Problem to work on: Your answer is a copy of every line in the records where "beladevos" appears.

Stored items from a collection:
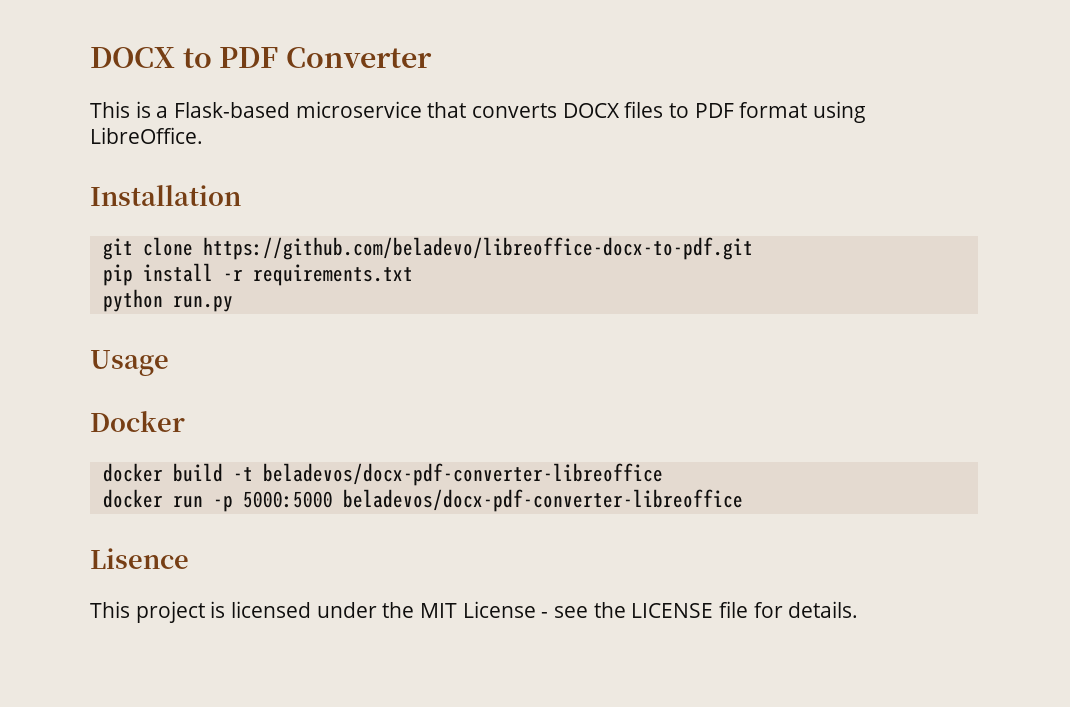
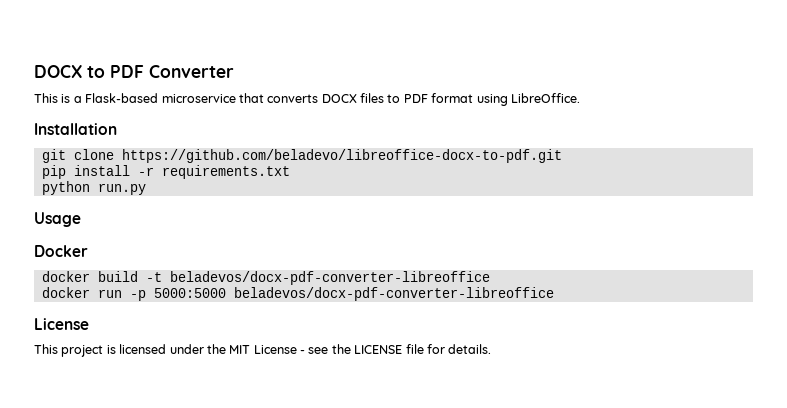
  docker run -p 5000:5000 beladevos/docx-pdf-converter-libreoffice
- Lisence
+ License

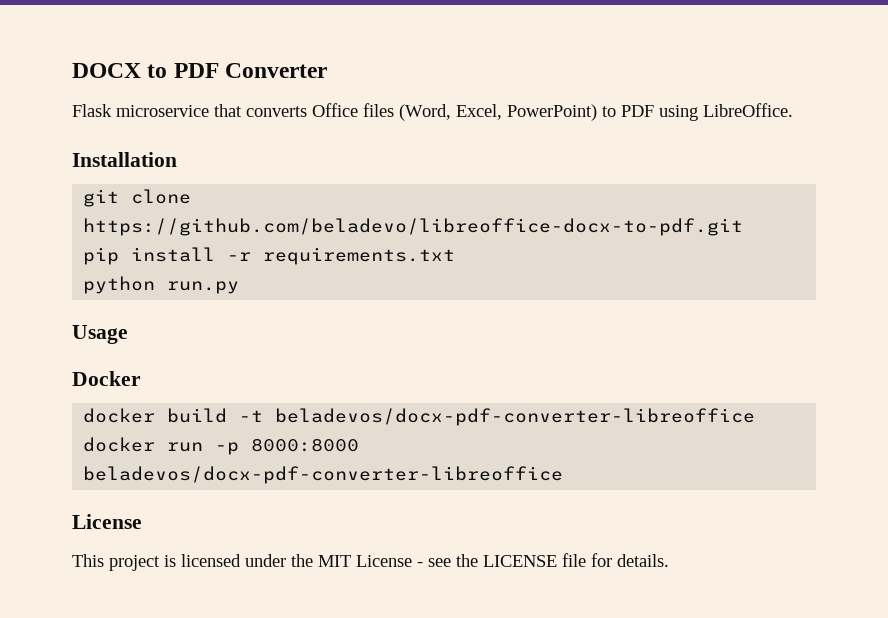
- This is a Flask-based microservice that converts DOCX files to PDF format using LibreOffice.
+ Flask microservice that converts Office files (Word, Excel, PowerPoint) to PDF using LibreOffice.
- docker run -p 5000:5000 beladevos/docx-pdf-converter-libreoffice
+ docker run -p 8000:8000 beladevos/docx-pdf-converter-libreoffice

Result of the exercise:
  docker run -p 5000:5000 beladevos/docx-pdf-converter-libreoffice
- docker run -p 5000:5000 beladevos/docx-pdf-converter-libreoffice
+ docker run -p 8000:8000 beladevos/docx-pdf-converter-libreoffice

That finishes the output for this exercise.